Start
February 12, 2021 - 3:30 pm
End
February 12, 2021 - 4:30 pm
Categories
Convective Meteorology (Mesoscale Dynamics)Convective Meteorology (Mesoscale Dynamics) Seminar
Preliminary Analysis of Hail Size Prediction using Deep Learning Models
Amanda Burke
Friday, February 12th
3:30pm
Join Google Meet
https://meet.google.com/ksh-txvg-kni
Using Deep learning (DL) models to predict different atmospheric phenomena has rapidly grown in the past few years. The ability to learn both spatial and temporal data patterns, instead of distributions, highlights one reason why DL is becoming popular in the weather community.

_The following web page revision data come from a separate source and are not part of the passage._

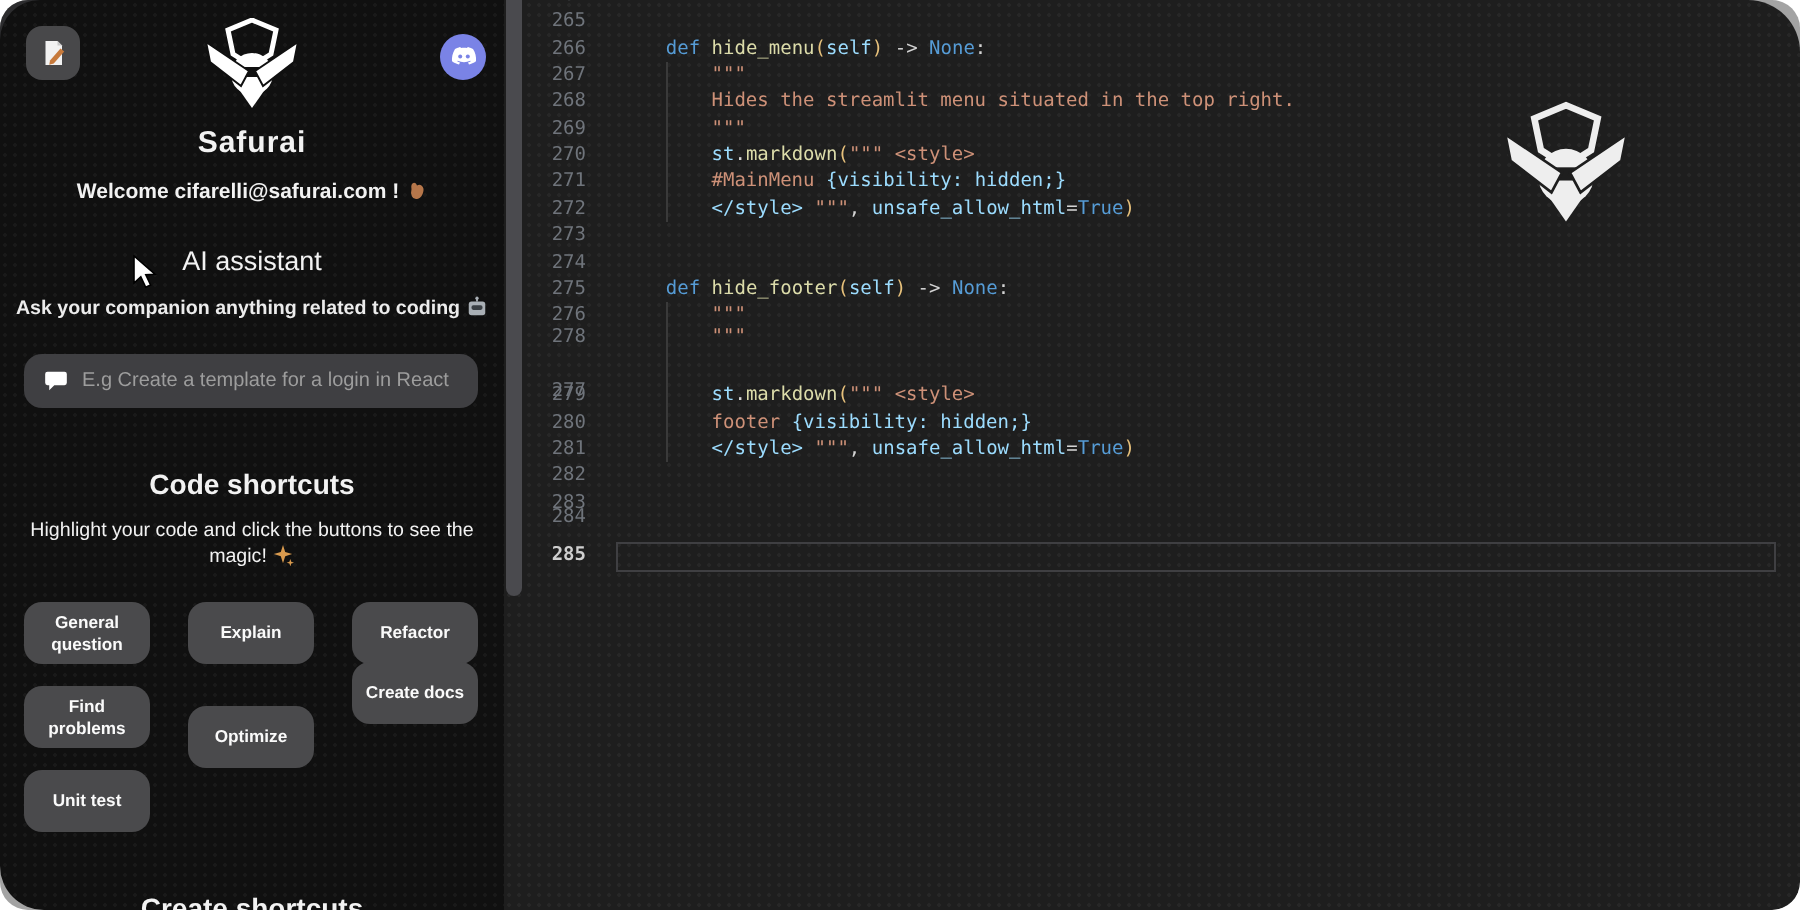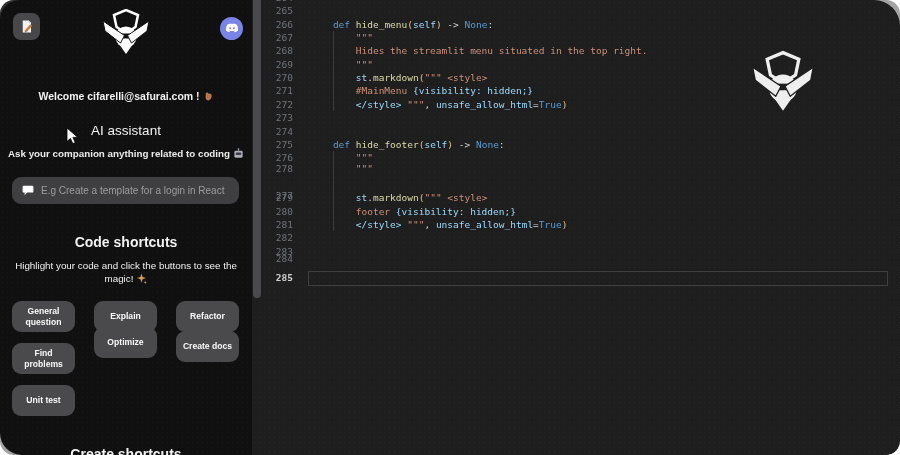"Safurai" div.brand { html: none -> <div>Safurai</div> }
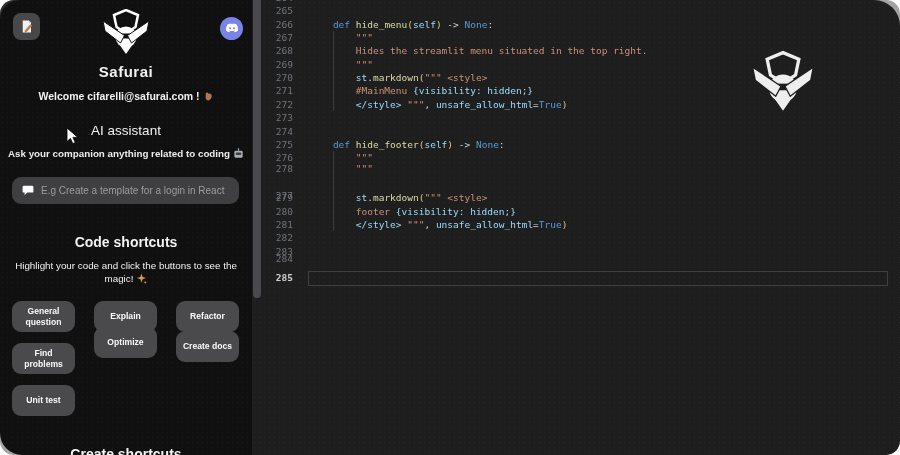"Optimize" .b4 { top: 26px -> 52px }
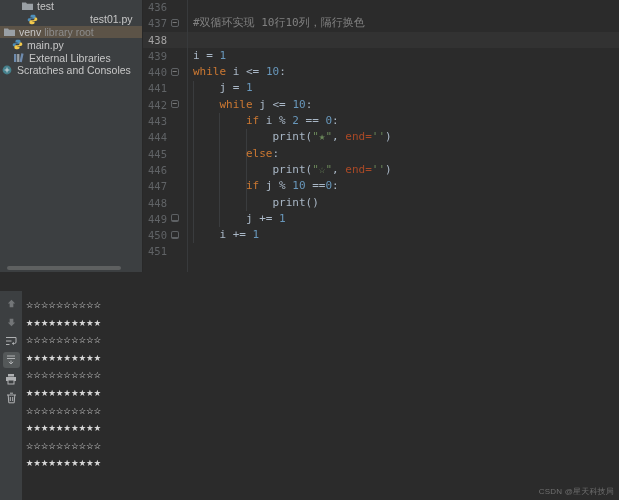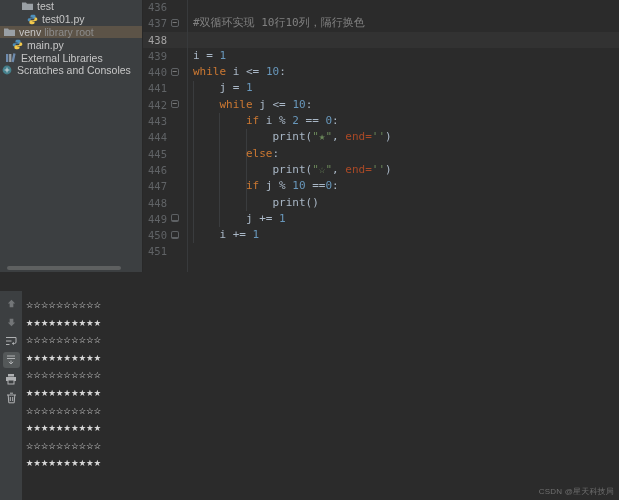"test01.py" div.trow { gap: none -> 48px }
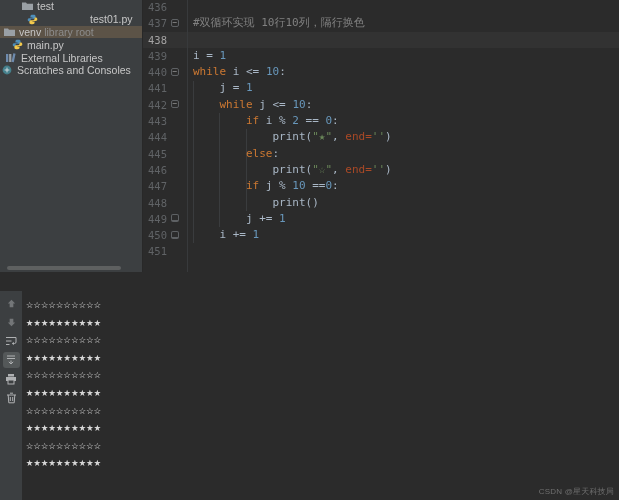"External Libraries" div.trow { padding-left: 6px -> 14px }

To test the capability of DL models to skillfully predict hail size over the contiguous United States (CONUS), where previous traditional machine learning (ML) models have shown success, ten environmental variables from the High-Resolution Ensemble Forecast system version 2 (HREFv2) are input to a UNET. Gridded maximum estimated size of hail (MESH) values are used as observations, where direct MESH values can be input within the DL framework instead of distributions of values. In depth details of the UNET framework will be presented as well as preliminary results of the DL forecasts, which show spatially continuous forecasts that can learn relevant areas of hail threat with a smaller number of variables than the traditional ML framework.